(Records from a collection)
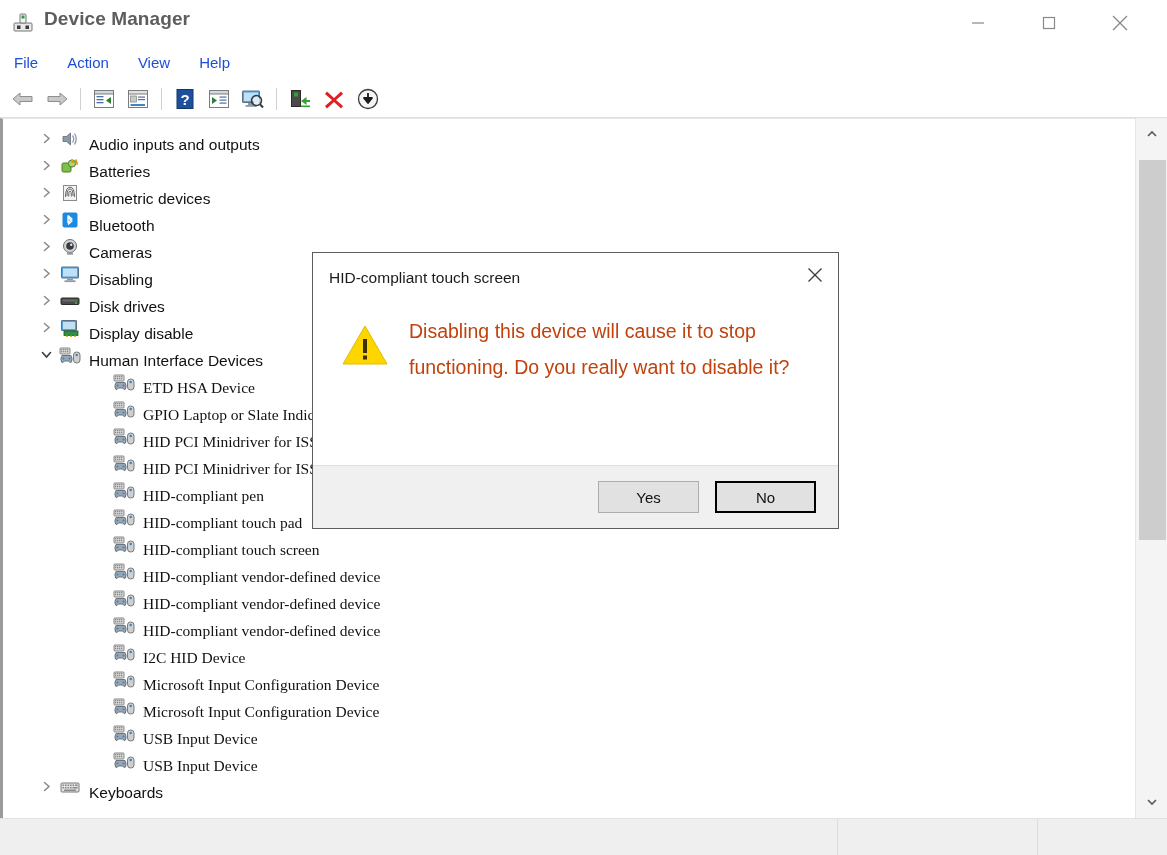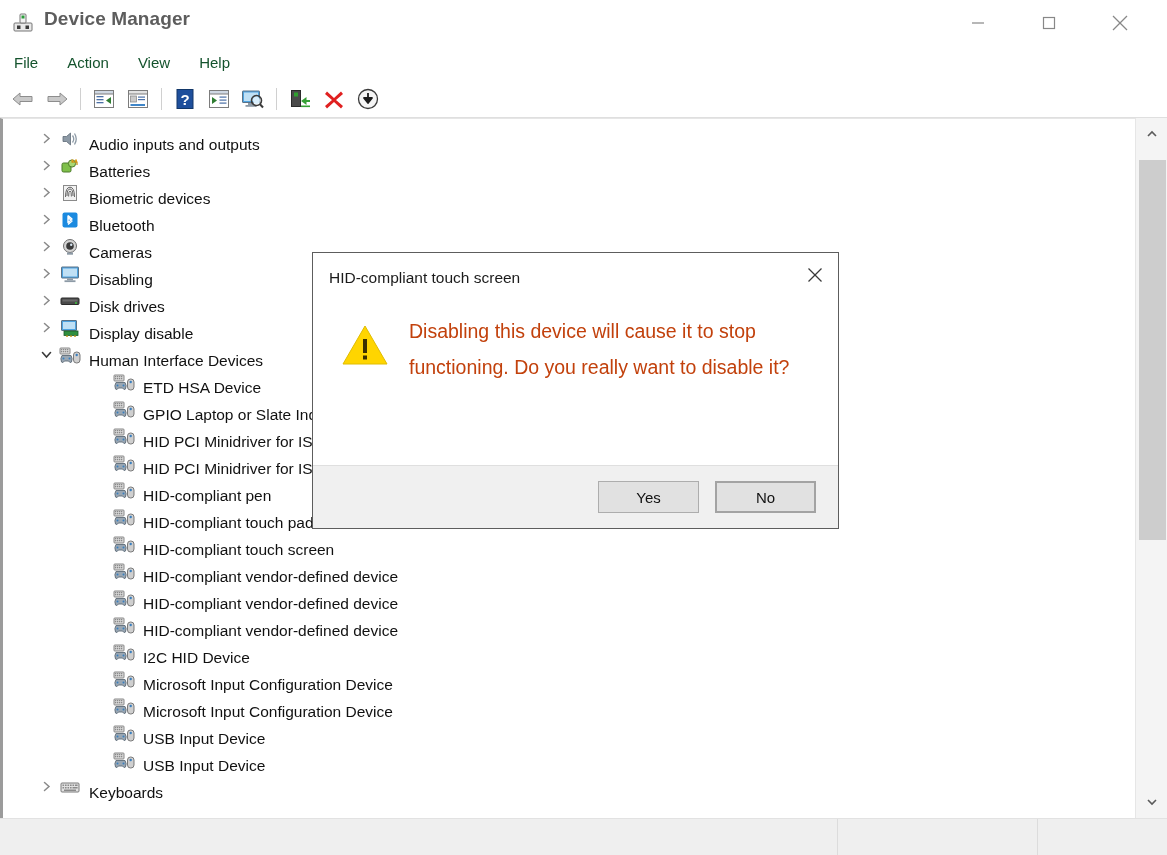--- a/index.html
+++ b/index.html
@@ -49,21 +49,21 @@
 
   
   .menubar {
     position: absolute; left: 0; top: 46px;
     width: 1167px; height: 34px;
     background: #ffffff;
     display: flex; align-items: center;
     padding-left: 14px;
   }
   .menuitem {
-    font-size: 15px; color: #14532d;
+    font-size: 15px; color: #1d4ed8;
     padding: 3px 13px 4px 0px;
     margin-right: 16px;
     white-space: nowrap;
   }
   .menuitem:last-child { margin-right: 0; }
 
   
   .toolbar {
     position: absolute; left: 0; top: 80px;
     width: 1167px; height: 38px;
@@ -97,21 +97,21 @@
     position: absolute;
     left: 0; top: 6px;
     width: 1120px;
   }
   .trow {
     height: 27px;
     display: flex; align-items: center;
     padding-left: 34px;
     white-space: nowrap;
   }
-  .trow.child { padding-left: 88px; }
+  .trow.child { padding-left: 88px; font-family: Liberation Serif, serif; }
   .chev {
     width: 18px; height: 18px;
     display: flex; align-items: center; justify-content: center;
     margin-right: 4px;
     flex: none;
   }
   .chev.spacer { visibility: hidden; }
   .ticon {
     width: 22px; height: 20px;
     margin-right: 8px;
@@ -222,21 +222,21 @@
     font-size: 15px;
     font-family: "Liberation Sans", sans-serif;
     color: #111111;
     background: #e1e1e1;
     border: 1px solid #adadad;
     display: flex; align-items: center; justify-content: center;
     margin-left: 16px;
     padding: 0;
   }
   .dbtn.focused {
-    border: 2px solid #a3a3a3;
+    border: 2px solid #000000;
     background: #e1e1e1;
   }
 </style>
 </head>
 <body>
 
 <div id="app">
 
   <div class="titlebar">
     <div class="title-icon">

=== Exercise objective ===
Restate the data above word for word, omitting every picture.

=== Reply to the exercise ===
--- a/index.html
+++ b/index.html
@@ -49,21 +49,21 @@
 
   
   .menubar {
     position: absolute; left: 0; top: 46px;
     width: 1167px; height: 34px;
     background: #ffffff;
     display: flex; align-items: center;
     padding-left: 14px;
   }
   .menuitem {
-    font-size: 15px; color: #14532d;
+    font-size: 15px; color: #1d4ed8;
     padding: 3px 13px 4px 0px;
     margin-right: 16px;
     white-space: nowrap;
   }
   .menuitem:last-child { margin-right: 0; }
 
   
   .toolbar {
     position: absolute; left: 0; top: 80px;
     width: 1167px; height: 38px;
@@ -97,21 +97,21 @@
     position: absolute;
     left: 0; top: 6px;
     width: 1120px;
   }
   .trow {
     height: 27px;
     display: flex; align-items: center;
     padding-left: 34px;
     white-space: nowrap;
   }
-  .trow.child { padding-left: 88px; }
+  .trow.child { padding-left: 88px; font-family: Liberation Serif, serif; }
   .chev {
     width: 18px; height: 18px;
     display: flex; align-items: center; justify-content: center;
     margin-right: 4px;
     flex: none;
   }
   .chev.spacer { visibility: hidden; }
   .ticon {
     width: 22px; height: 20px;
     margin-right: 8px;
@@ -222,21 +222,21 @@
     font-size: 15px;
     font-family: "Liberation Sans", sans-serif;
     color: #111111;
     background: #e1e1e1;
     border: 1px solid #adadad;
     display: flex; align-items: center; justify-content: center;
     margin-left: 16px;
     padding: 0;
   }
   .dbtn.focused {
-    border: 2px solid #a3a3a3;
+    border: 2px solid #000000;
     background: #e1e1e1;
   }
 </style>
 </head>
 <body>
 
 <div id="app">
 
   <div class="titlebar">
     <div class="title-icon">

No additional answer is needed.